Records for the exercise Start Marker

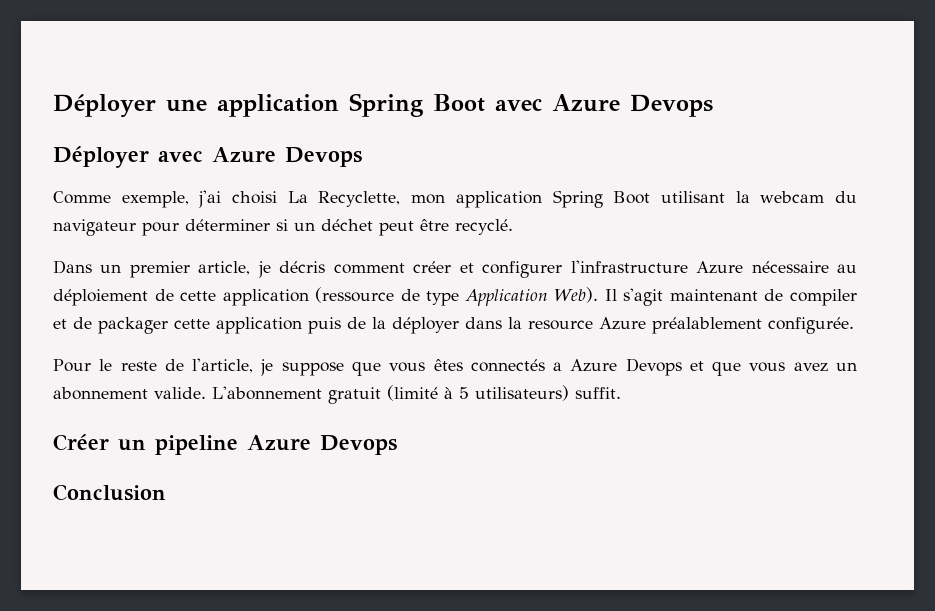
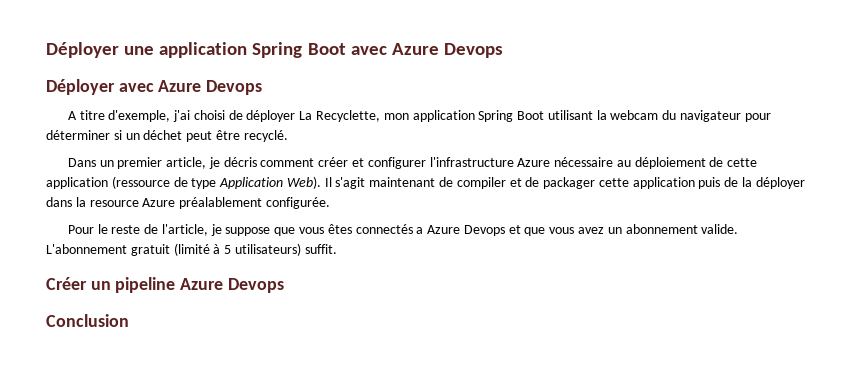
- Comme exemple, j'ai choisi La Recyclette, mon application Spring Boot utilisant la webcam du navigateur pour déterminer si un déchet peut être recyclé.
+ A titre d'exemple, j'ai choisi de déployer La Recyclette, mon application Spring Boot utilisant la webcam du navigateur pour déterminer si un déchet peut être recyclé.

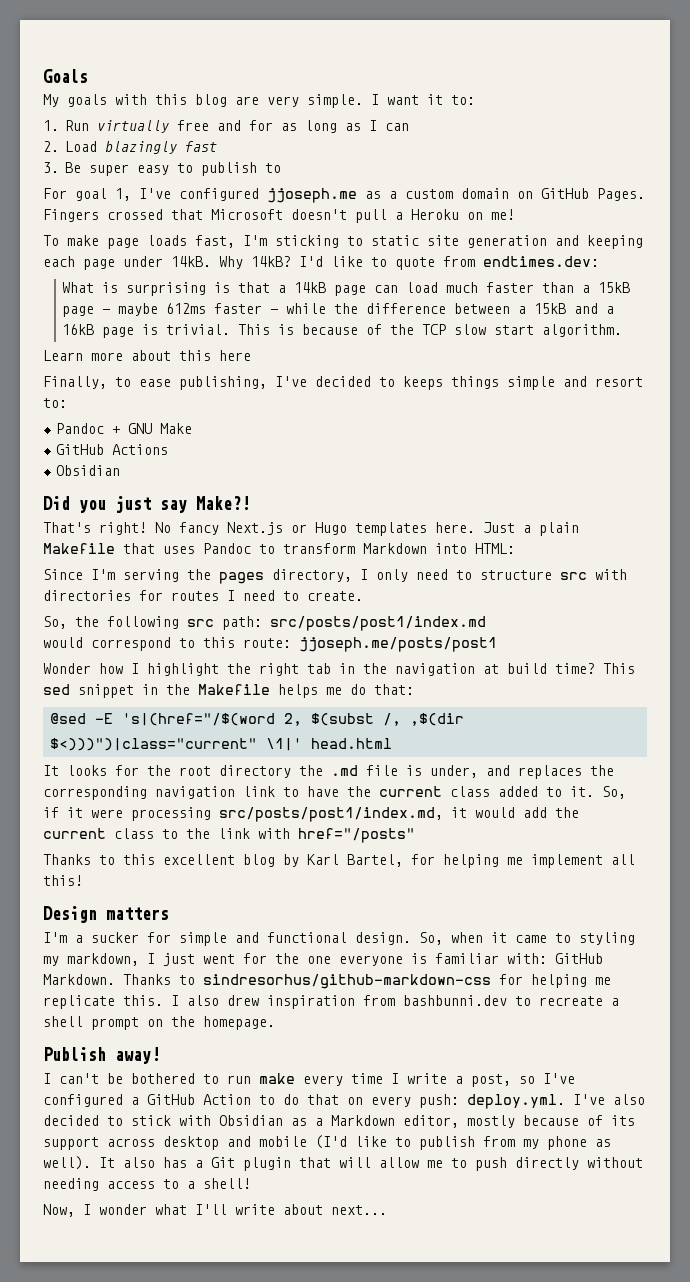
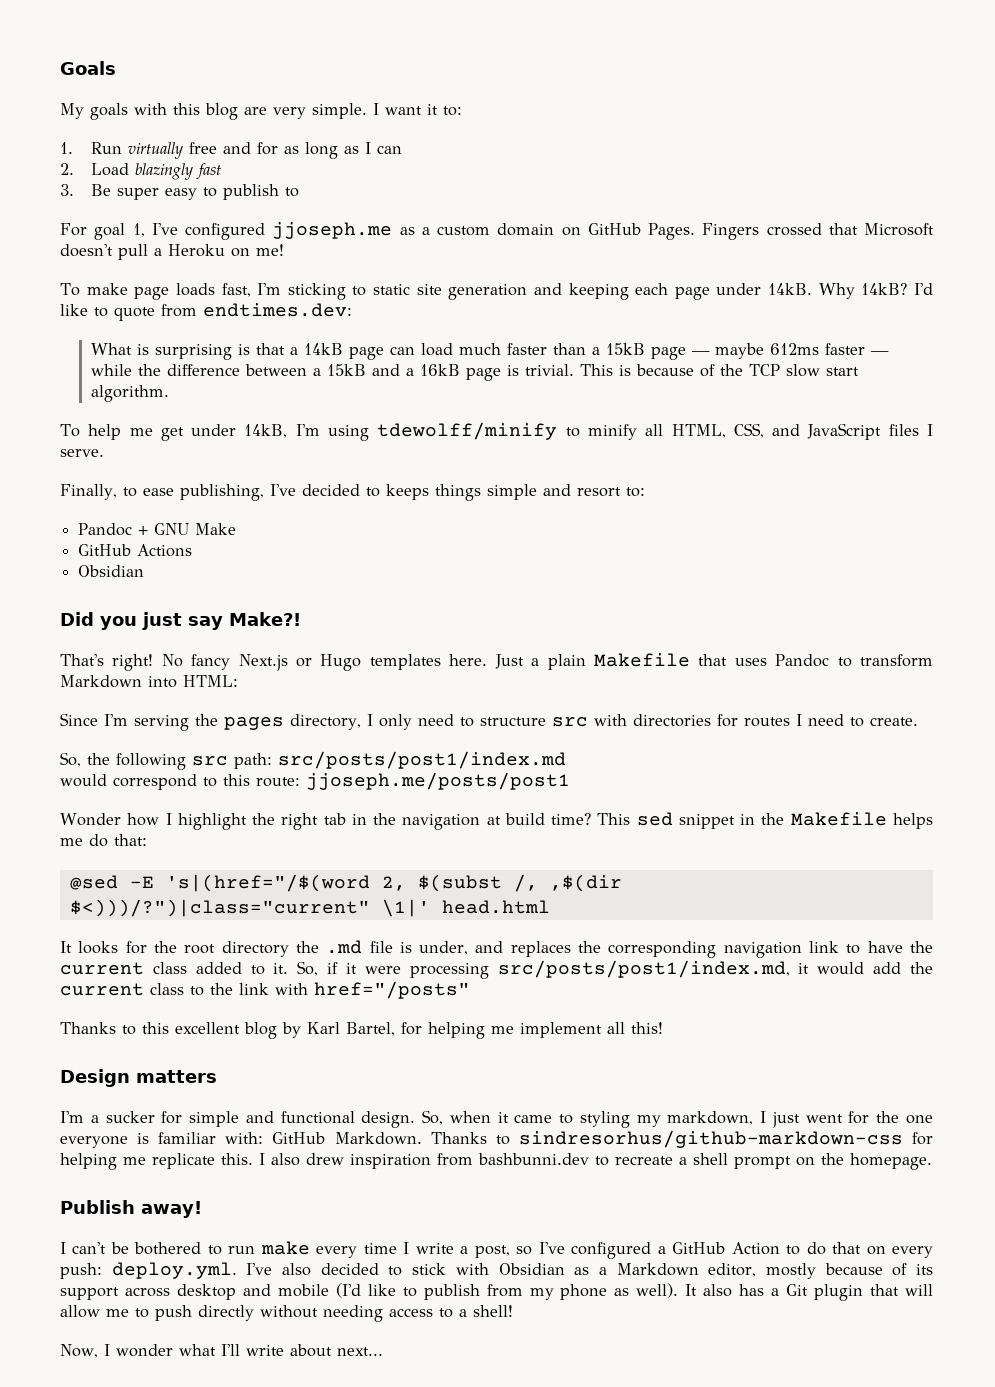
- Learn more about this here
+ To help me get under 14kB, I'm using tdewolff/minify to minify all HTML, CSS, and JavaScript files I serve.
- @sed -E 's|(href="/$(word 2, $(subst /, ,$(dir $<)))")|class="current" \1|' head.html
+ @sed -E 's|(href="/$(word 2, $(subst /, ,$(dir $<)))/?")|class="current" \1|' head.html

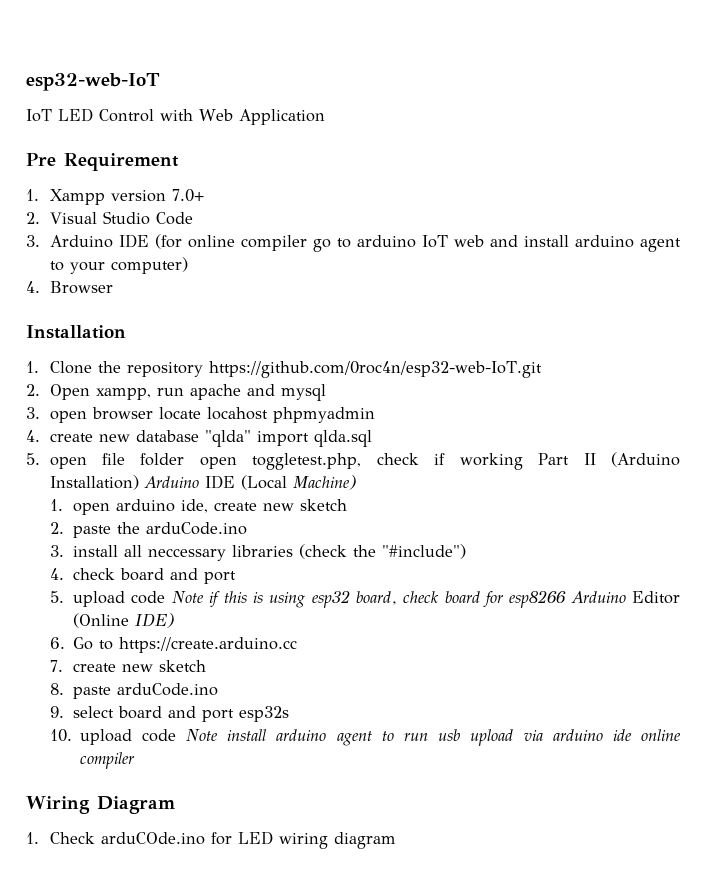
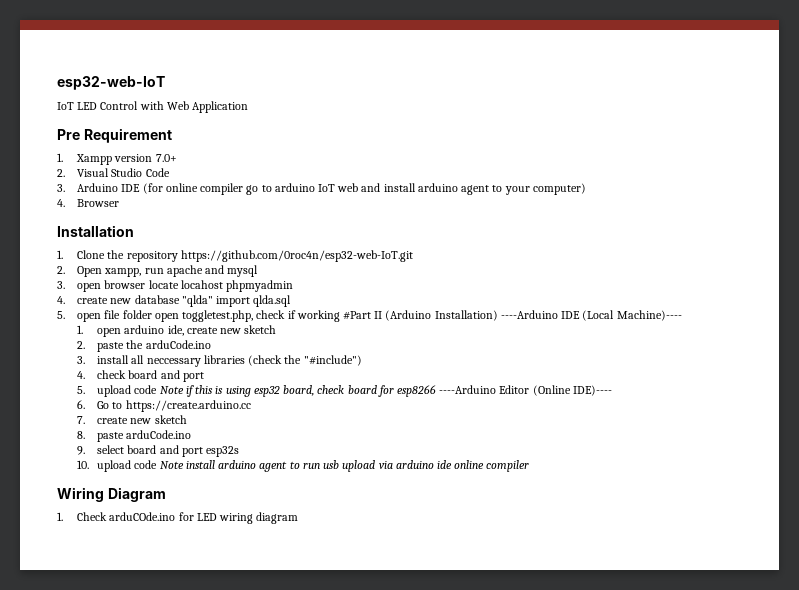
- 5. open file folder open toggletest.php, check if working Part II (Arduino Installation) Arduino IDE (Local Machine)
+ 5. open file folder open toggletest.php, check if working #Part II (Arduino Installation) ----Arduino IDE (Local Machine)----
- 5. upload code Note if this is using esp32 board, check board for esp8266 Arduino Editor (Online IDE)
+ 5. upload code Note if this is using esp32 board, check board for esp8266 ----Arduino Editor (Online IDE)----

Records for the exercise End Marker

* **What the task asks**: Your task is to reproduce exactly the lines from the one with "- 5. upload" through the end of the listing. Both ends belong in the answer.

* **Your solution**:
- 5. upload code Note if this is using esp32 board, check board for esp8266 Arduino Editor (Online IDE)
+ 5. upload code Note if this is using esp32 board, check board for esp8266 ----Arduino Editor (Online IDE)----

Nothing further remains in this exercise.